##### Supplied records #####

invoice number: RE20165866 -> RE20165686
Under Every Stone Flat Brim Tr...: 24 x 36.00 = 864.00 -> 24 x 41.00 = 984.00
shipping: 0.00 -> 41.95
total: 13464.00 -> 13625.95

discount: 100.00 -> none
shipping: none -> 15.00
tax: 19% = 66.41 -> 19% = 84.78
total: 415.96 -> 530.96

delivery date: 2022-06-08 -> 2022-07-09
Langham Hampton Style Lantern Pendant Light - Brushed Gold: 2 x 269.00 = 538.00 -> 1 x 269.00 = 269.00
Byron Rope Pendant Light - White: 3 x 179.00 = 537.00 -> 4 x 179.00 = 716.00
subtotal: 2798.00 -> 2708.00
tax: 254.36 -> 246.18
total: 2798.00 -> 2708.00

#####
##### Supplied records #####

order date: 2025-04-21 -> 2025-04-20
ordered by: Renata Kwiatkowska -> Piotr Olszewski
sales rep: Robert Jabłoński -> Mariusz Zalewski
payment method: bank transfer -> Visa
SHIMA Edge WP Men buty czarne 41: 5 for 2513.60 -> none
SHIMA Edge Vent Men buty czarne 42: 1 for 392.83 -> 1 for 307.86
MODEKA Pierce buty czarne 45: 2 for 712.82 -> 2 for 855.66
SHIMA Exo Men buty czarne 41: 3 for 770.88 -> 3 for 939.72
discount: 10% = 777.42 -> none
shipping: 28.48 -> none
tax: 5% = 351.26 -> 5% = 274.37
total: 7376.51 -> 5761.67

#####

**Task statement**
Going line by line through the listing above, count those that contain "SHIMA" and give only the result.

**Solution**
3